Never blow down into a stack of loose lenses in an ep with your duster can. All you'll do is blow contaminants between the loose lenses or worse, flip them over losing the proper order. Put a cleaned lens in and when all is tightened, then you can blow off the outer surfaces if need be, but never close, never. You'll just get duster gas specs on the surface if you get too close.
The vacuum is used to put your lenses back in the ep. You pick up a lens and position it in the barrel. You then pinch the surgical tube to release it. This way you never touch it with your hands. Speaking of which, get a bag of finger cots, non-powder type (techni-tool.com). I hate cleaning eps so much that I'm considering wearing finger cots while viewing. With your microscope you can see the skin cells and such that build up from just one handling. We really are a "flaky" sort of animal. I use a microscope every day, hate them too.
One thing though, when vacuuming your lens surfaces, you don't have to touch the surface. The Teflon is for you shaky types. Always keep a fresh clean tube for lifting lenses in and out.
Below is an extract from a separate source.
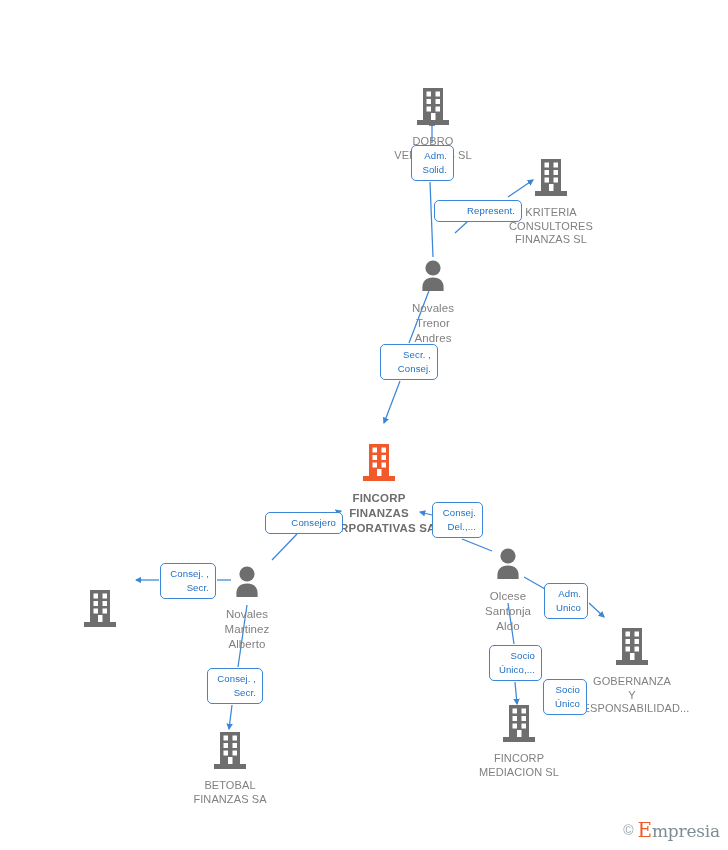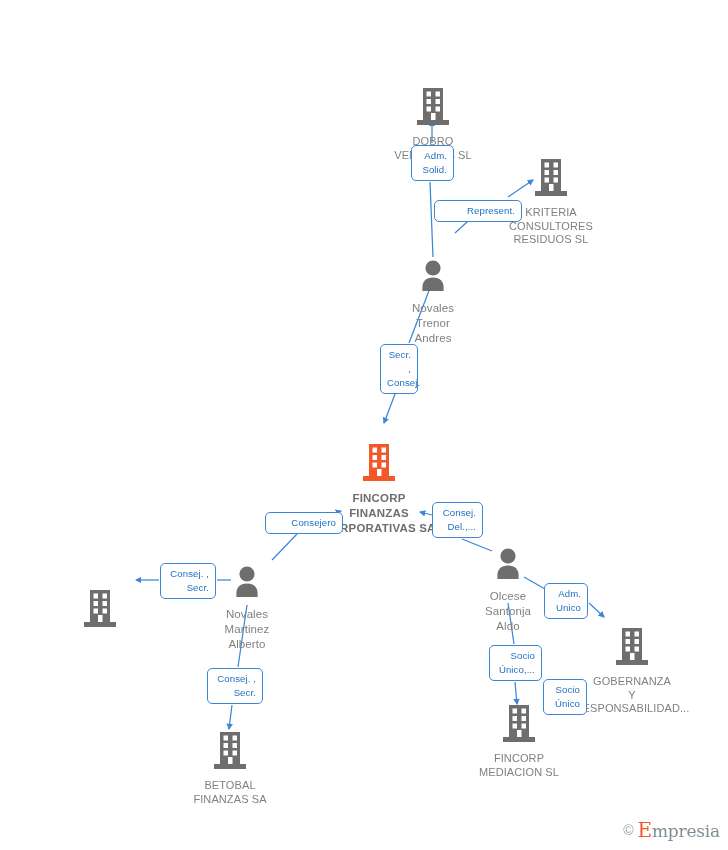"KRITERIA" span.node-label { text: RESIDUOS -> FINANZAS }
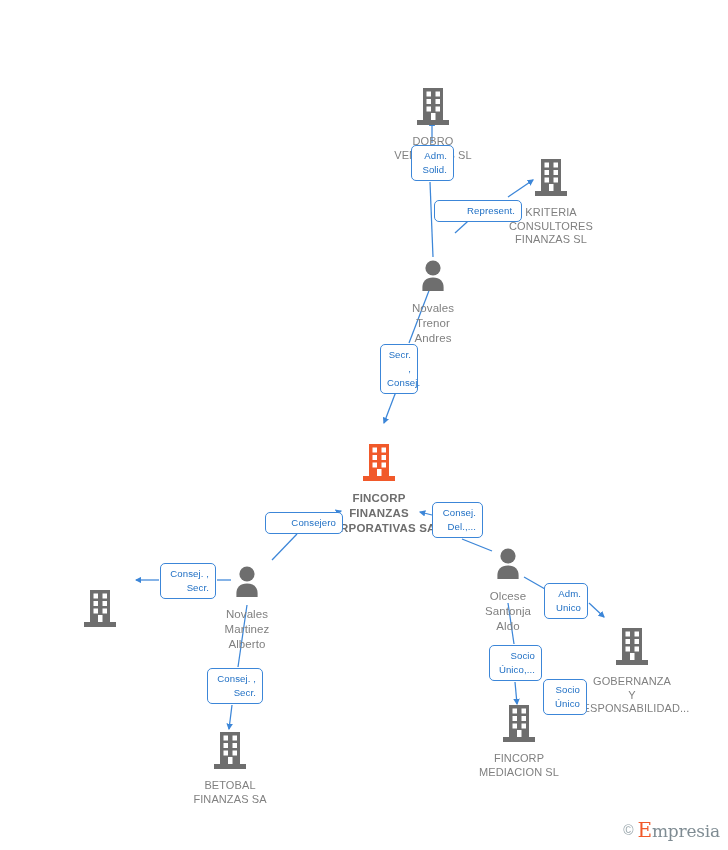"Secr. ," div.rel { width: 38px -> 58px }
If you don't, you'll just be frustrated each time you put a lens in and then look at it in the microscope and see some contaminant on the center of it.
So, I hope this helps you folks toward a better viewing experience. My eps are all pristine, always.
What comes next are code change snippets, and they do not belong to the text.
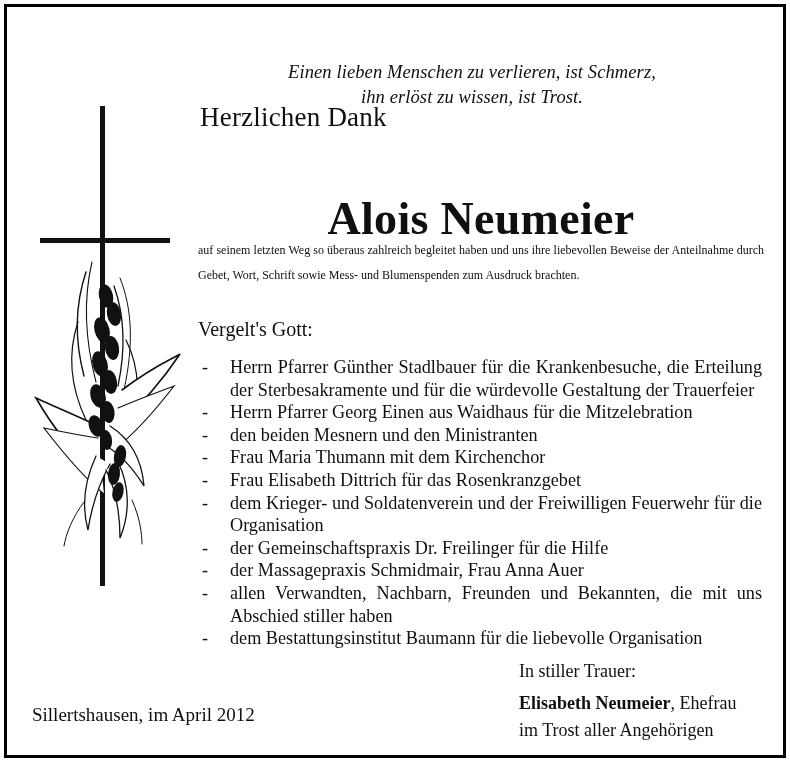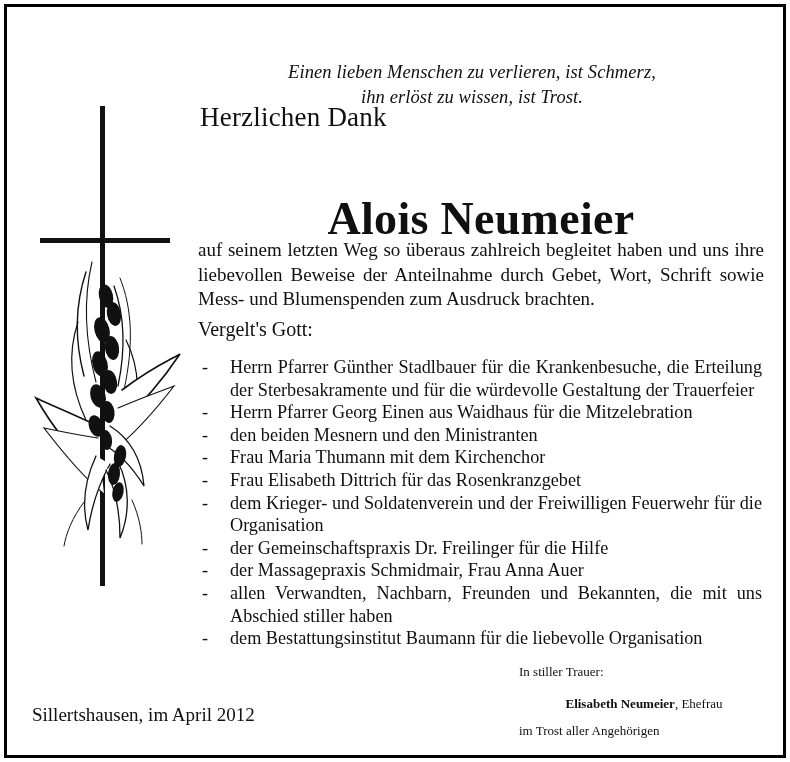"auf seinem letzten Weg so" .body-par { font-size: 19px -> 12px }
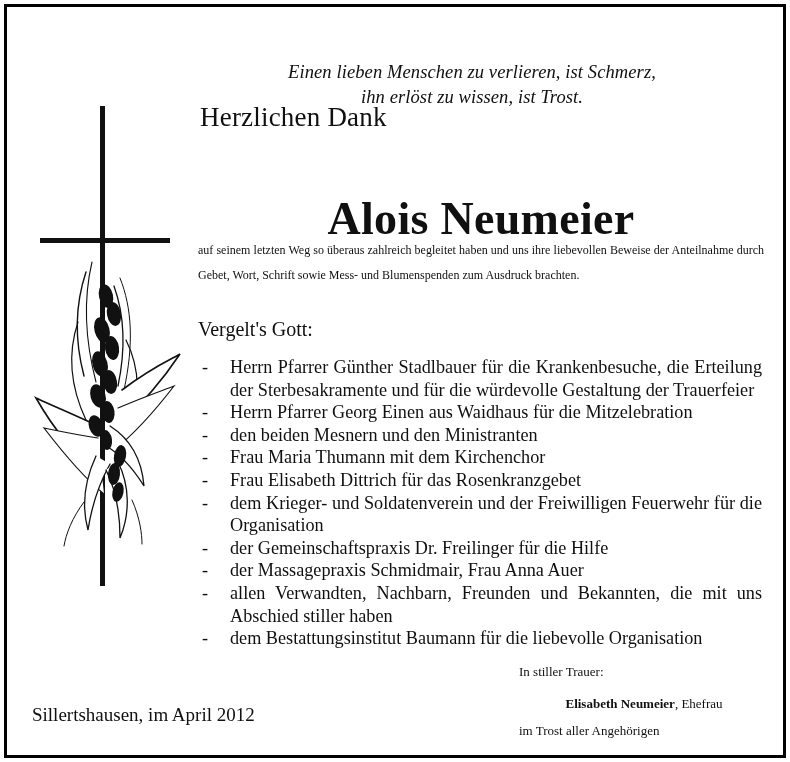"In stiller Trauer:" .mourning { font-size: 13px -> 18px }
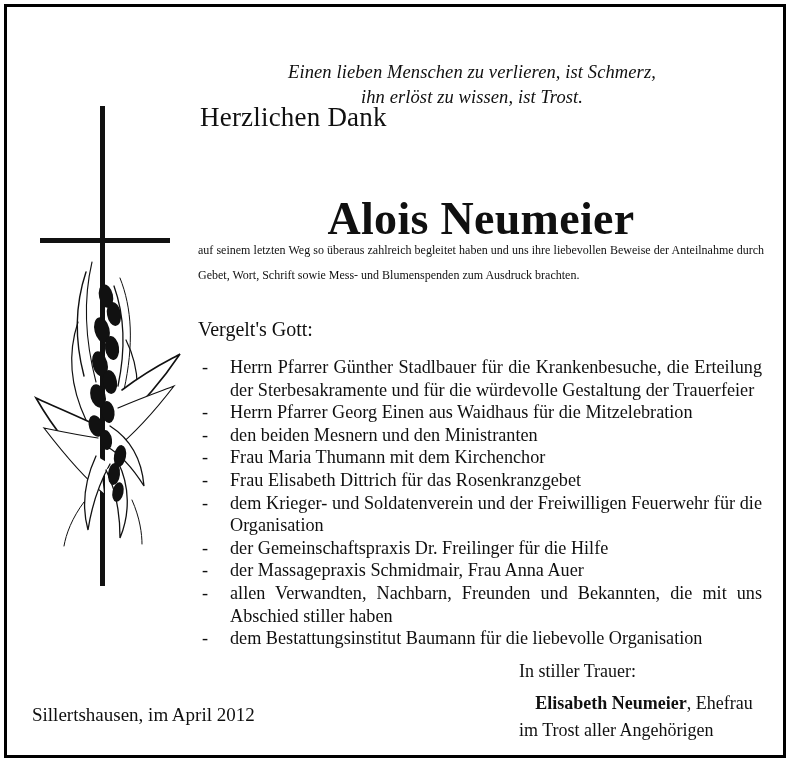"Elisabeth Neumeier, Ehefrau" .mourning .line2 { text-align: center -> none }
The actual rag types and cleaners I'll leave out of this. This is where the end users can really screw things up. Only experience here can keep you from using the wrong solvent in the wrong place.
However, I use spectral grade acetone, reagent grade ethanol and on very rare occasions, isopropyl. Don't price this stuff out unless you want to pay $100 to $300 a gallon. I've found that ethanol actually works best to remove skin oils and fleck and whatever, but it attacks most flat black paints unless they're epoxies. Isopropyl has a tendency to whiten or gray flat blacks. In the optics industry there is an in house joke. You can't clean optics, you can only move the contaminants around on the surface.